- _WHAT TO DO_
With pictures omitted, restate the data word for word.

((

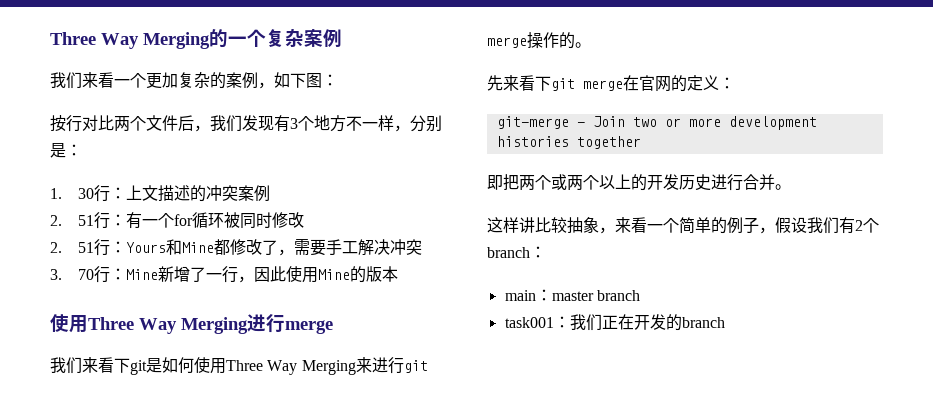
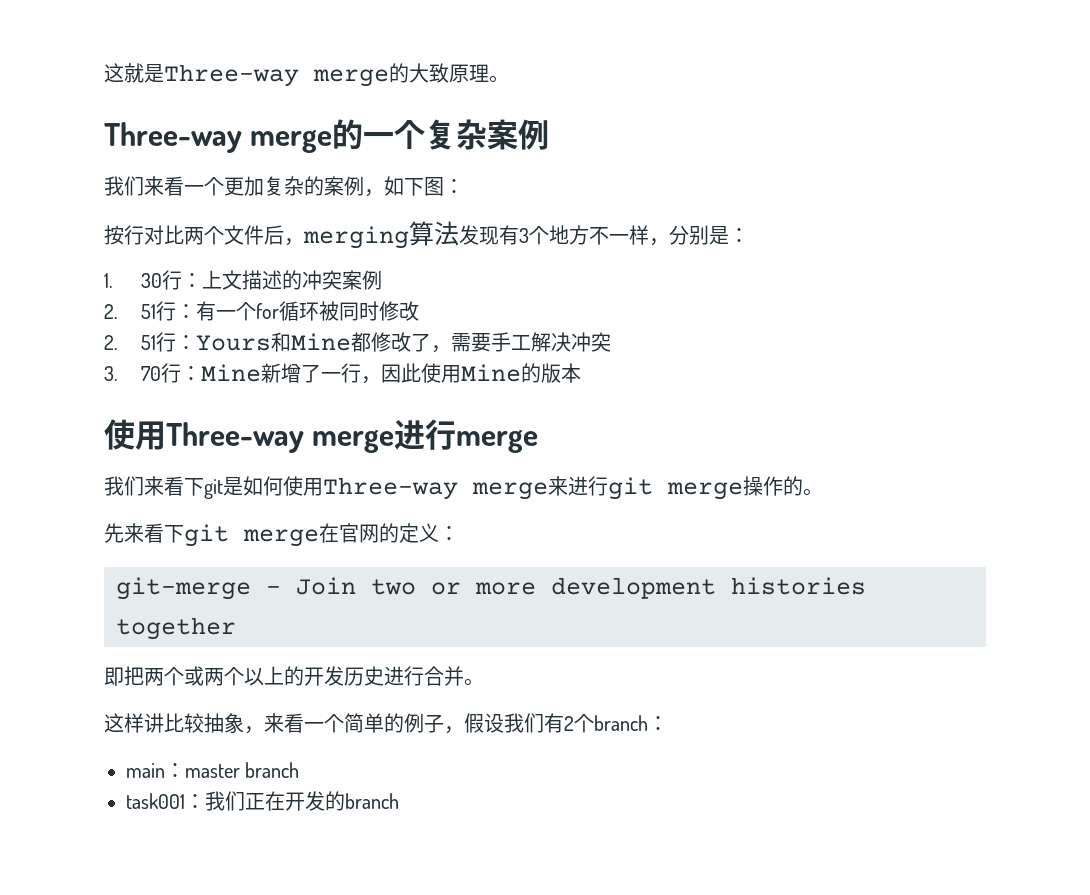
- Three Way Merging的一个复杂案例
+ 这就是Three-way merge的大致原理。
+ Three-way merge的一个复杂案例
- 按行对比两个文件后，我们发现有3个地方不一样，分别是：
+ 按行对比两个文件后，merging算法发现有3个地方不一样，分别是：
- 使用Three Way Merging进行merge
+ 使用Three-way merge进行merge
- 我们来看下git是如何使用Three Way Merging来进行git merge操作的。
+ 我们来看下git是如何使用Three-way merge来进行git merge操作的。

))

- _RESULT FOR THIS TASK_
- Three Way Merging的一个复杂案例
+ 这就是Three-way merge的大致原理。
+ Three-way merge的一个复杂案例
- 按行对比两个文件后，我们发现有3个地方不一样，分别是：
+ 按行对比两个文件后，merging算法发现有3个地方不一样，分别是：
- 使用Three Way Merging进行merge
+ 使用Three-way merge进行merge
- 我们来看下git是如何使用Three Way Merging来进行git merge操作的。
+ 我们来看下git是如何使用Three-way merge来进行git merge操作的。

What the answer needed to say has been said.